Though Turkey has been otherwise cooperative in OECD efforts, it is not showing the same commitment to the MAP process.

The mutual agreement procedure is set out in article 25 of the OECD Model Convention, and Turkish tax agreements are made based on the OECD model.

According to statistics published by the OECD, by 2009 the MAP was used in only three disputes involving Turkey. Criticism was made regarding the low number of attempts to use the procedure and calls were made for an increase in its use and for the sharing of the status of the procedure with the public.

Moreover, the fact that the arbitration procedure – which is a complementary part of the MAP – is inapplicable in Turkey proves to be another problem. There are two important reasons to why the arbitration procedure cannot be applied in Turkey. The first reason is that Turkey has not included the arbitration procedure in any of its tax agreements. The other reason is that, even if it did, there would be a constitutional obstacle to its implementation.

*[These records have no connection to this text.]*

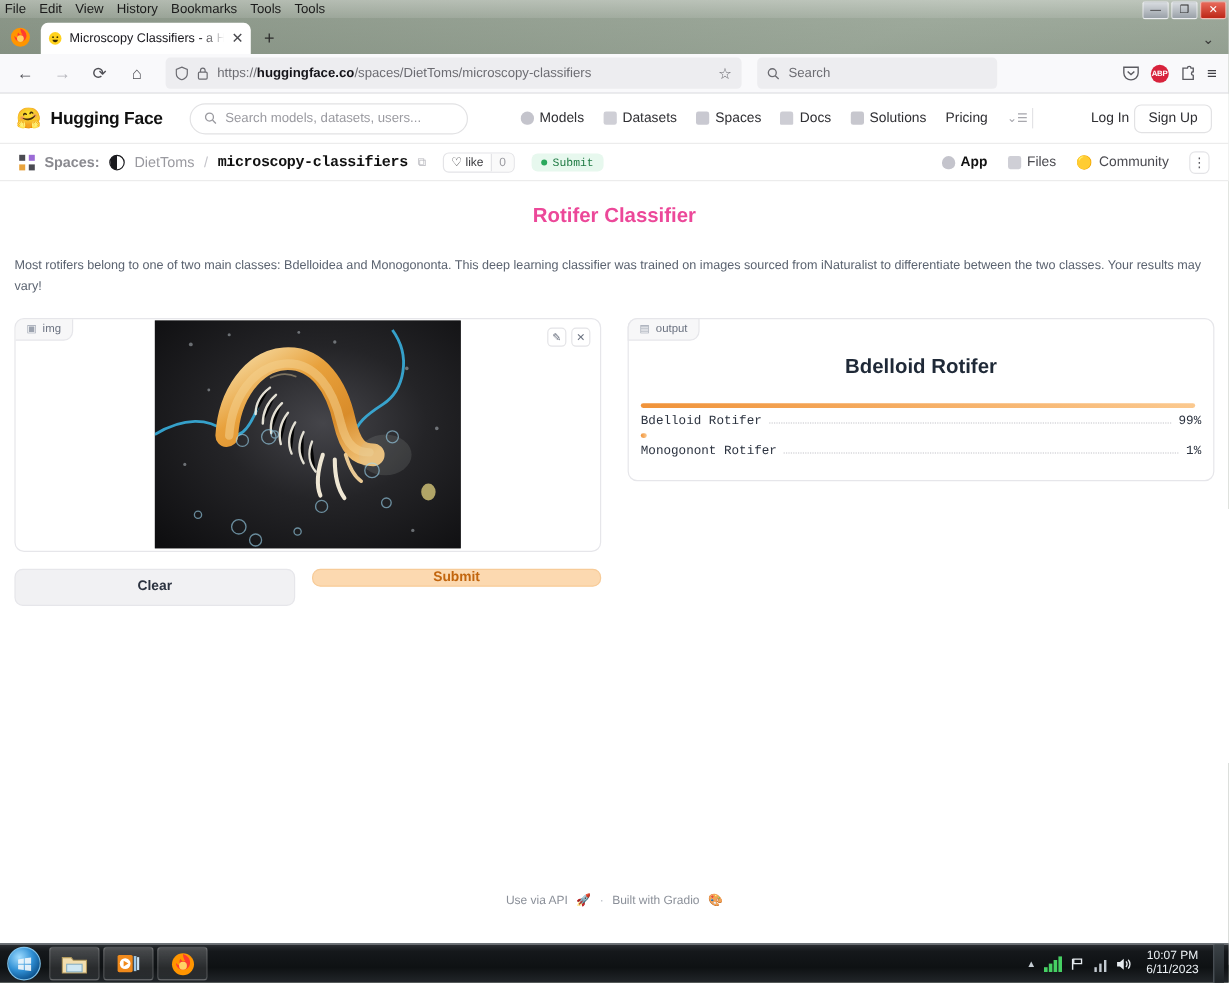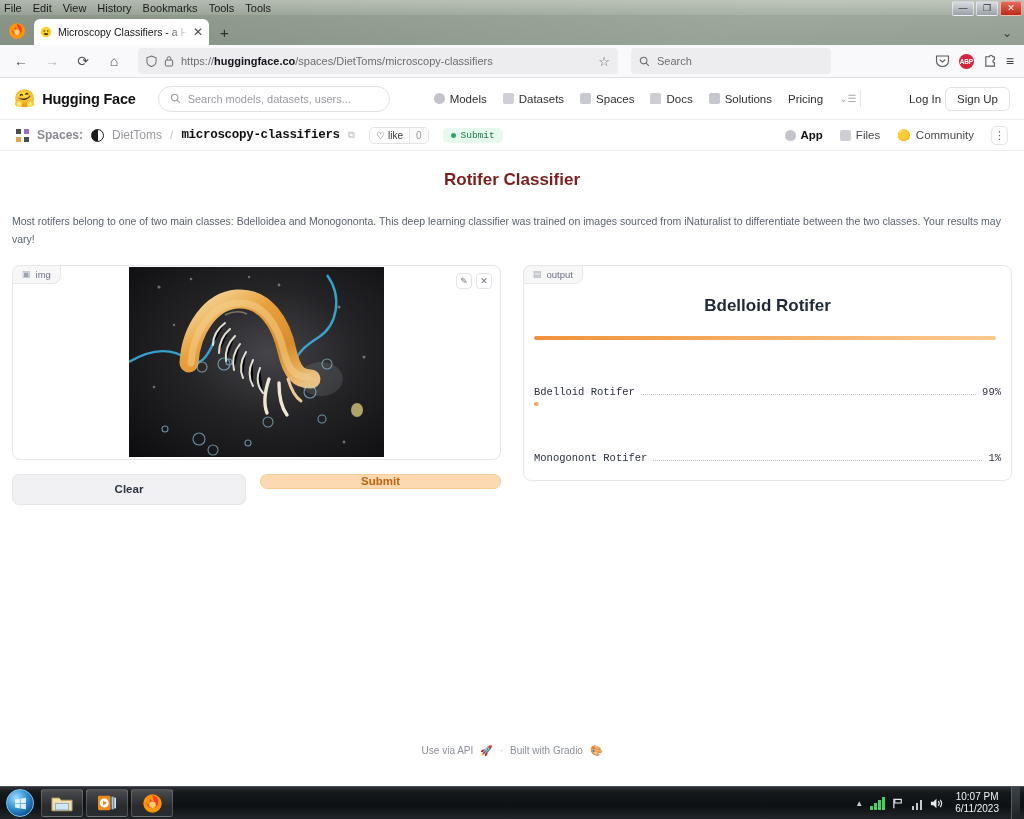--- a/index.html
+++ b/index.html
@@ -147,7 +147,7 @@
 
   
   #gradio { padding: 16px 12px 0 12px; }
-  #app-title { text-align: center; font-size: 17px; font-weight: 700; color: #7f1d1d; margin: 3px 0 22px; }
+  #app-title { text-align: center; font-size: 17px; font-weight: 700; color: #ec4899; margin: 3px 0 22px; }
   #app-desc { font-size: 10.5px; color: #5b6370; line-height: 1.75; margin-bottom: 16px; }
 
   #panels { display: flex; gap: 22px; align-items: flex-start; }

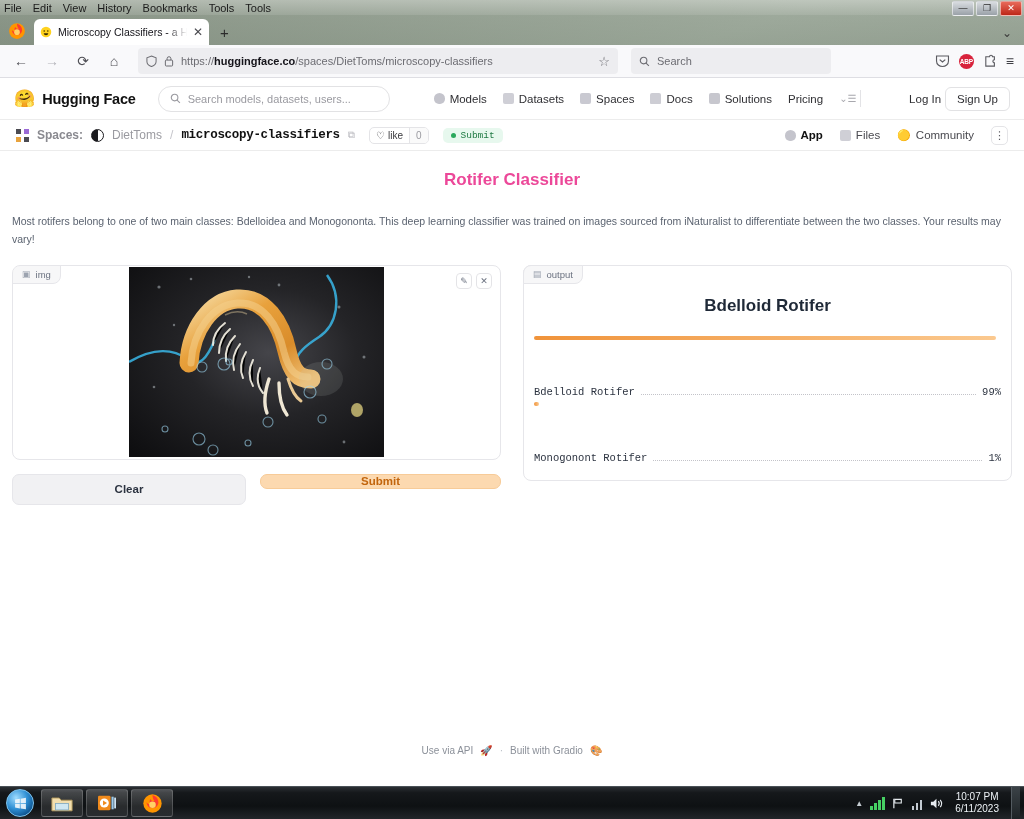--- a/index.html
+++ b/index.html
@@ -188,7 +188,7 @@
   .conf-line { display: flex; align-items: baseline; font-family: "Liberation Mono", monospace; font-size: 10.5px; color: #2c3340; }
   .conf-name { white-space: nowrap; }
   .conf-dots { flex: 1; border-bottom: 1px dotted #c3c3c9; margin: 0 6px 3px; }
-  .conf-val { white-space: nowrap; margin-top: 41px; }
+  .conf-val { white-space: nowrap; }
 
   #footer { position: absolute; bottom: 48px; width: 100%; text-align: center;
             font-size: 10px; color: #8b9099; display:flex; align-items:center;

According to article 125 of the Constitution of Turkey "dispute resolution through national or international arbitration may be prescribed for concession provisions and concession agreements with regards to the provision of public services. International arbitration can be used only for disputes comprising a foreign element."

In this sentence it is stipulated that arbitration can be used for certain administrative contracts, but that tax disputes are not included. Undoubtedly, removing the obstacles that prevent the use of the arbitration procedure is quite important, especially for disputes based on cross-border transactions that include a foreign element.